## Exercise brief:
Search each line below for "note", then return the lines where it appears.

## Working data:
((
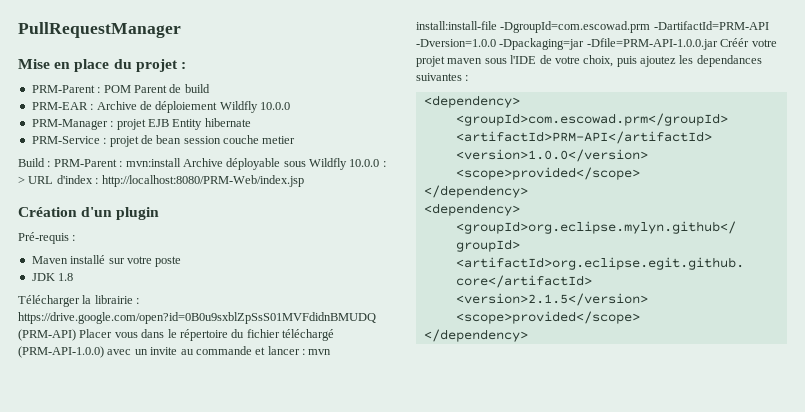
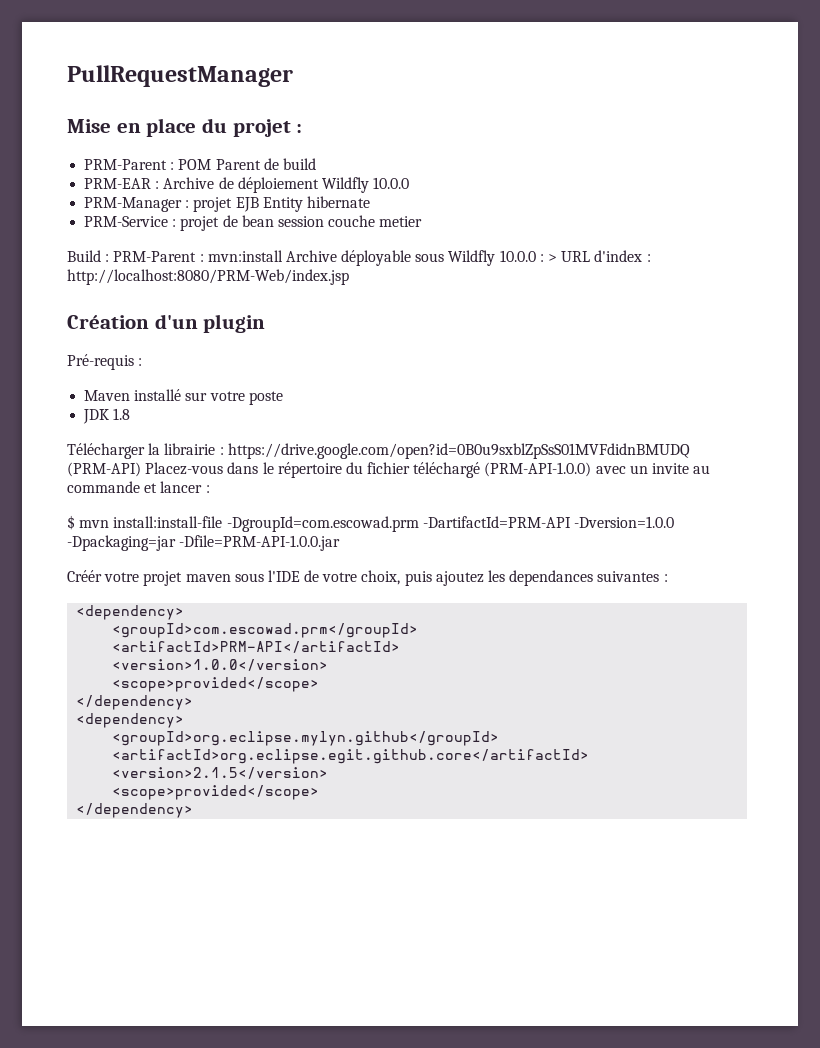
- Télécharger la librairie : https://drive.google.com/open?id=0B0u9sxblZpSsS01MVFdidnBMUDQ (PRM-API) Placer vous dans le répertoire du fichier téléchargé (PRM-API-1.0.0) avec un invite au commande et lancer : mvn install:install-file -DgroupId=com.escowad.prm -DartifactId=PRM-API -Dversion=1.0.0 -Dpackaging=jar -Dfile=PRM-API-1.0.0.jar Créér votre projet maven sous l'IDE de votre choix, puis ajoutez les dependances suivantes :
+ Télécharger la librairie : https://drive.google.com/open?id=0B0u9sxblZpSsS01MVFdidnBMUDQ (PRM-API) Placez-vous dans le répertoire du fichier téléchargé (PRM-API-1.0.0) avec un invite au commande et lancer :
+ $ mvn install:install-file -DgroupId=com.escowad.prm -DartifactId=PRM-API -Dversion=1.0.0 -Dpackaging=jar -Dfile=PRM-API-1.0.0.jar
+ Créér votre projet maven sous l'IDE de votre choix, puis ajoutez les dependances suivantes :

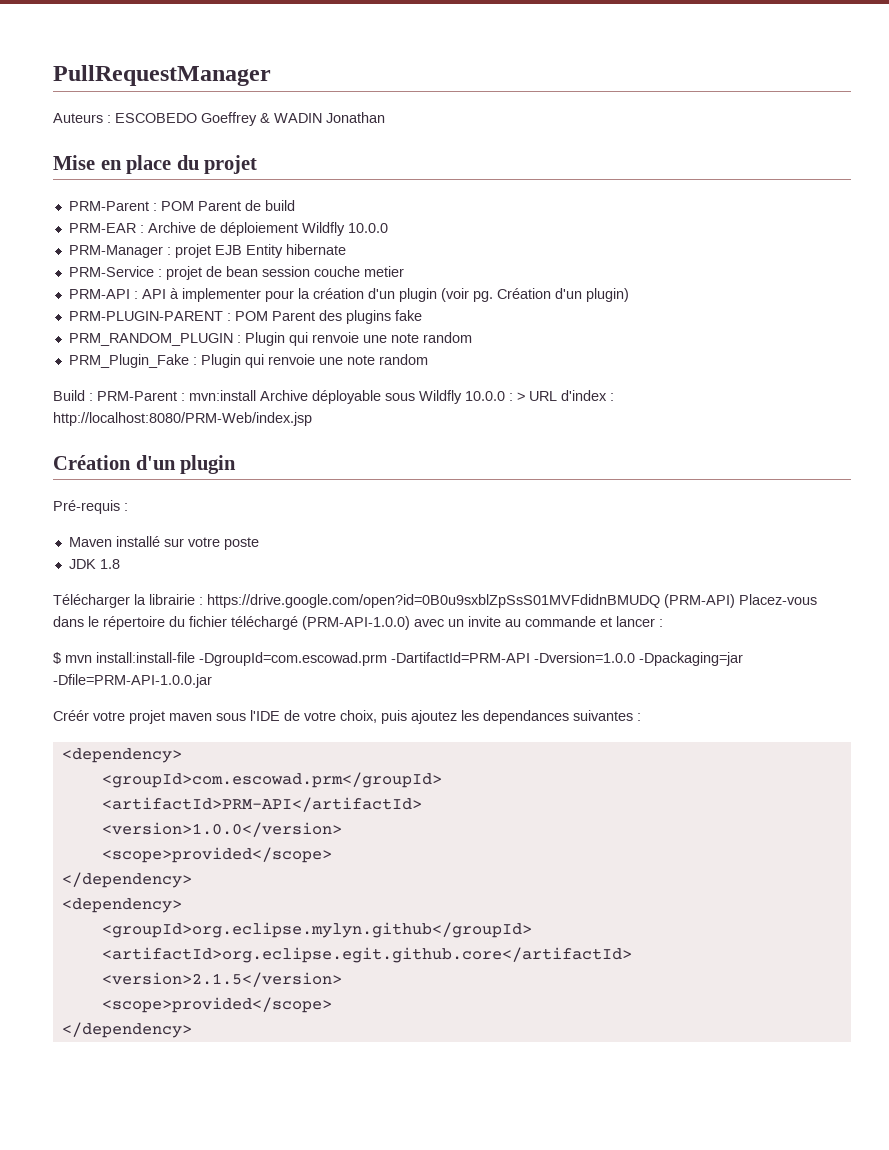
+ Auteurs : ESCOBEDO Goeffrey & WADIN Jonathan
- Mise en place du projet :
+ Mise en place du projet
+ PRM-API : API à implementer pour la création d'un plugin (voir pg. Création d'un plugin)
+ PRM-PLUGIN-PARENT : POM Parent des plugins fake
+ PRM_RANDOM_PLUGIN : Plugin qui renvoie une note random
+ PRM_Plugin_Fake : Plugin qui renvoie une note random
))
## Exercise solution:
+ PRM_RANDOM_PLUGIN : Plugin qui renvoie une note random
+ PRM_Plugin_Fake : Plugin qui renvoie une note random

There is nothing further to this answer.